• [Task brief] Omit every picture and write out the rest of the records exactly.
+ + + +
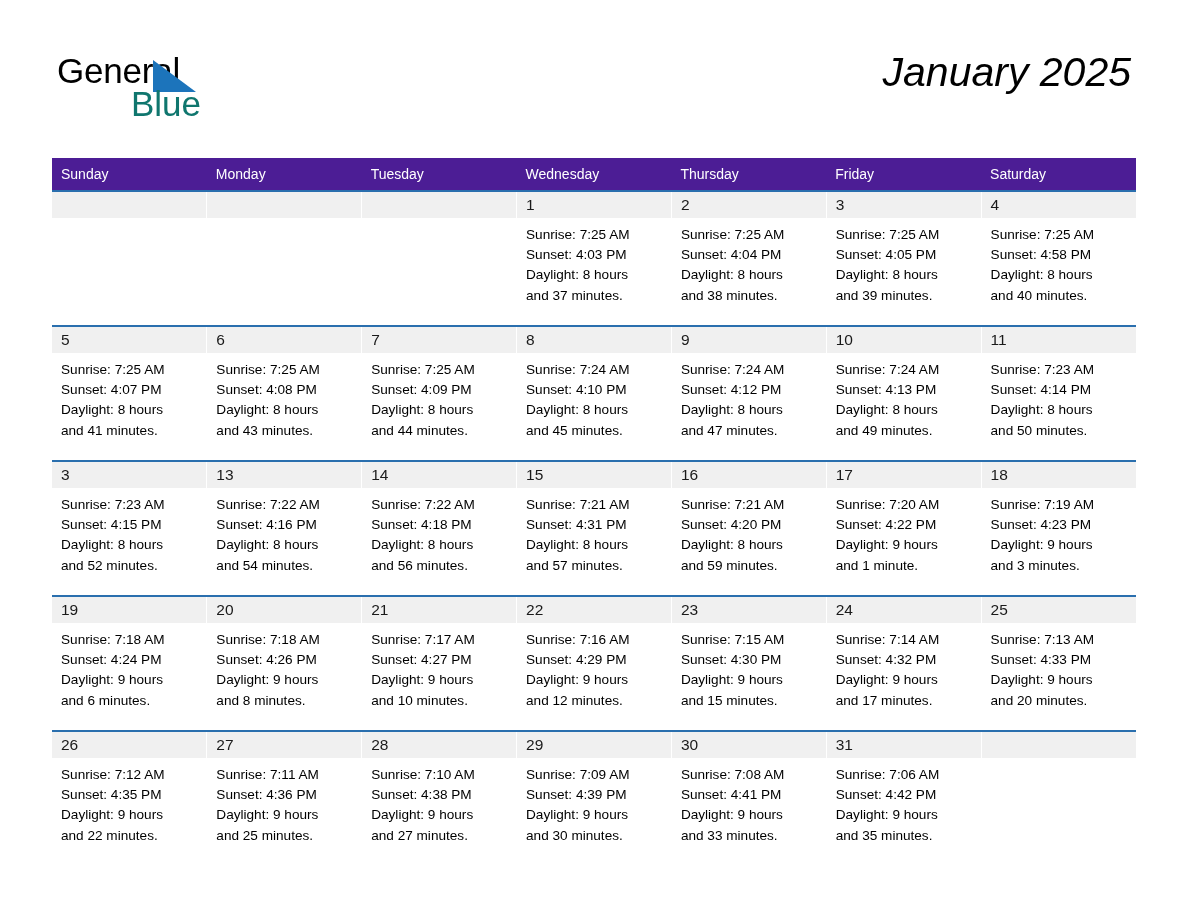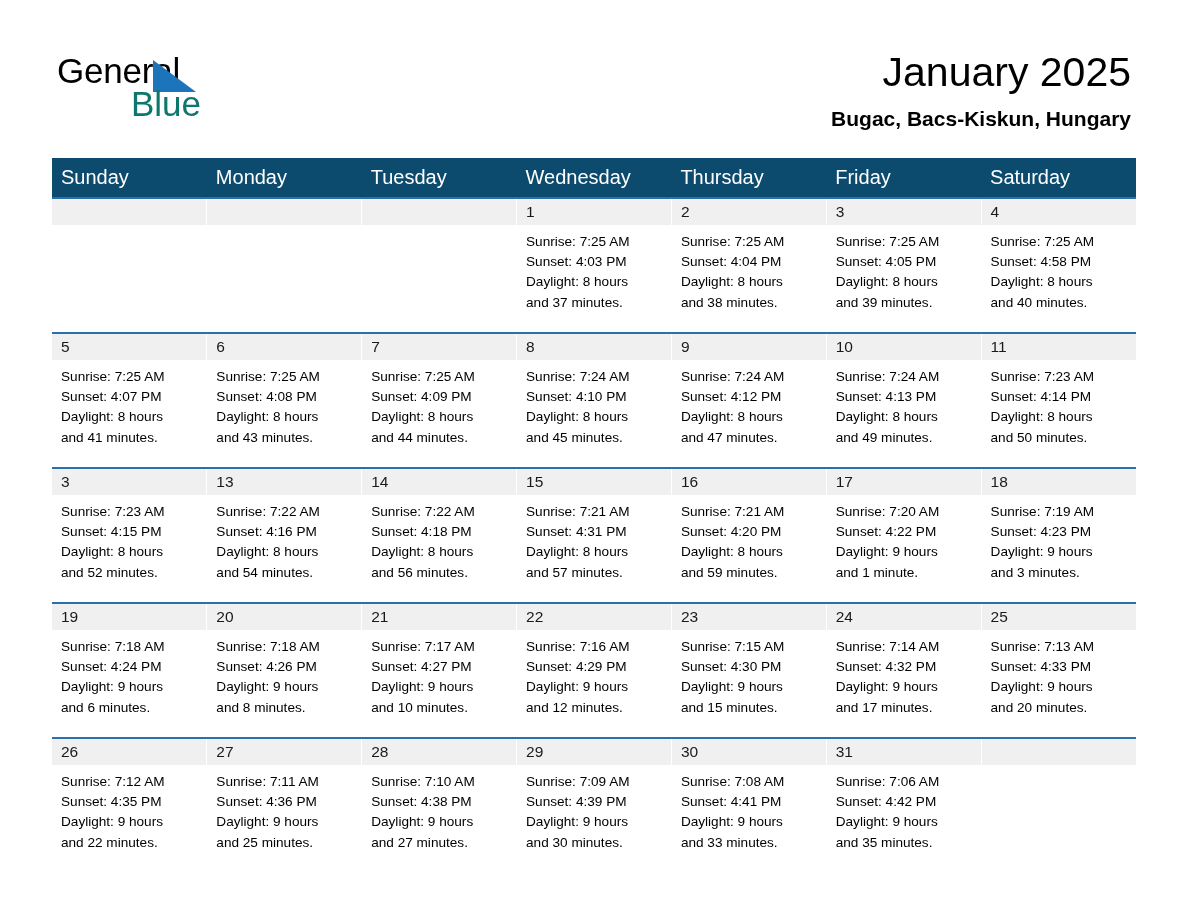--- a/index.html
+++ b/index.html
@@ -79,6 +79,7 @@
     color: #000000;
     margin: 0;
     white-space: nowrap;
+    font-style: italic;
   }
   .cal-subtitle {
     font-size: 21px;

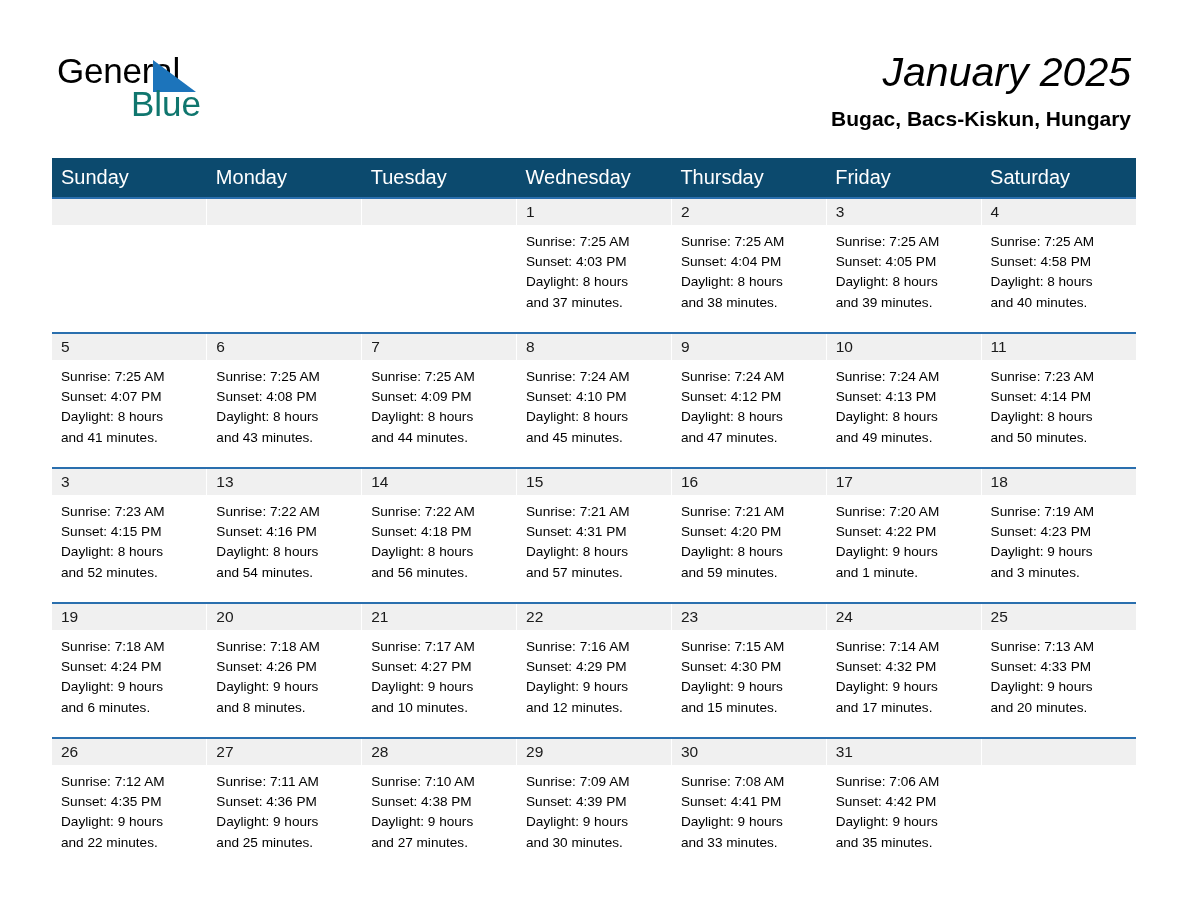--- a/index.html
+++ b/index.html
@@ -160,7 +160,6 @@
     </div>
     <div class="title-block">
       <h1 class="cal-title">January 2025</h1>
-      <h2 class="cal-subtitle">Bugac, Bacs-Kiskun, Hungary</h2>
     </div>
   </div>
 

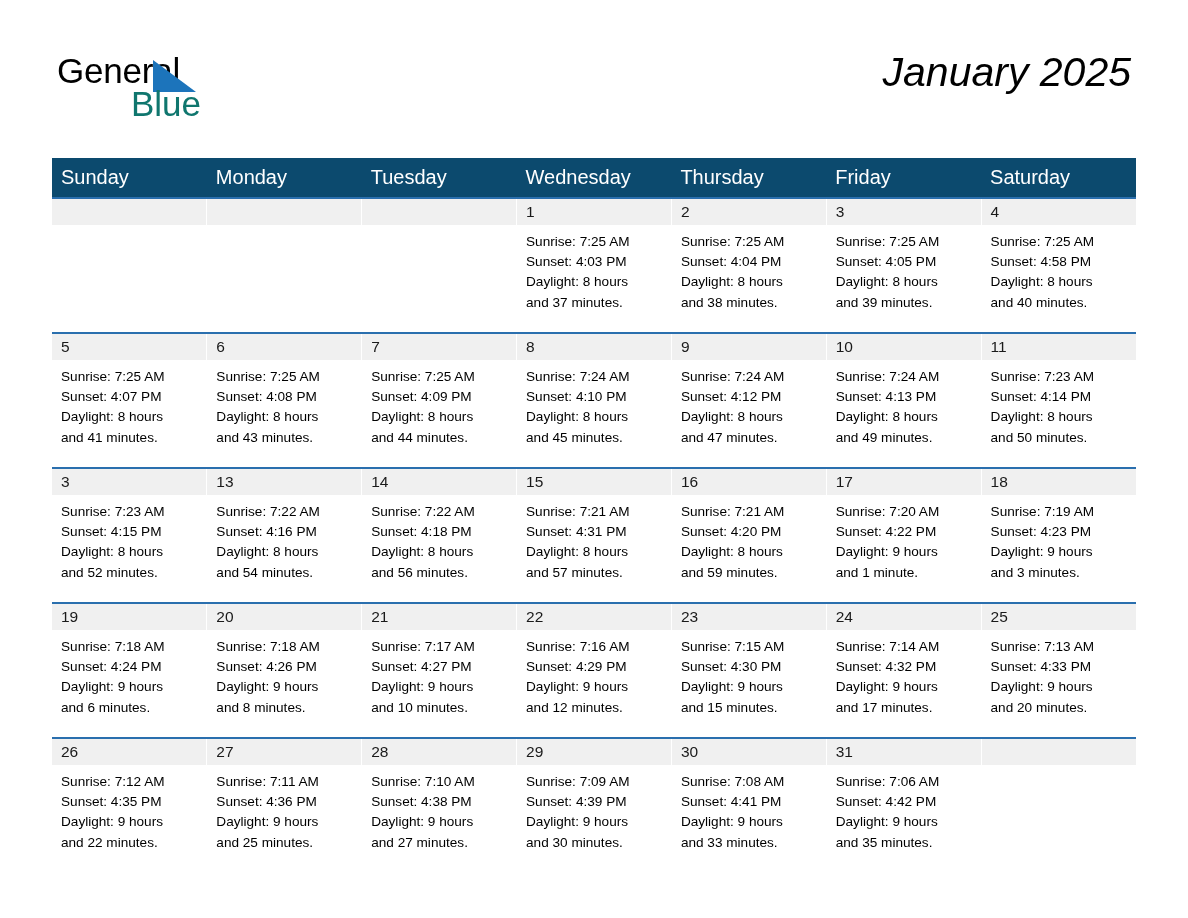--- a/index.html
+++ b/index.html
@@ -102,9 +102,9 @@
   .calendar col { width: 154.85px; }
 
   thead th {
-    background: #0c4a6e;
+    background: #4c1d95;
     color: #ffffff;
-    font-size: 20px;
+    font-size: 14px;
     font-weight: normal;
     text-align: left;
     padding: 8px 0 8px 9px;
+ + + +
• [The answer]
--- a/index.html
+++ b/index.html
@@ -79,6 +79,7 @@
     color: #000000;
     margin: 0;
     white-space: nowrap;
+    font-style: italic;
   }
   .cal-subtitle {
     font-size: 21px;

--- a/index.html
+++ b/index.html
@@ -160,7 +160,6 @@
     </div>
     <div class="title-block">
       <h1 class="cal-title">January 2025</h1>
-      <h2 class="cal-subtitle">Bugac, Bacs-Kiskun, Hungary</h2>
     </div>
   </div>
 

--- a/index.html
+++ b/index.html
@@ -102,9 +102,9 @@
   .calendar col { width: 154.85px; }
 
   thead th {
-    background: #0c4a6e;
+    background: #4c1d95;
     color: #ffffff;
-    font-size: 20px;
+    font-size: 14px;
     font-weight: normal;
     text-align: left;
     padding: 8px 0 8px 9px;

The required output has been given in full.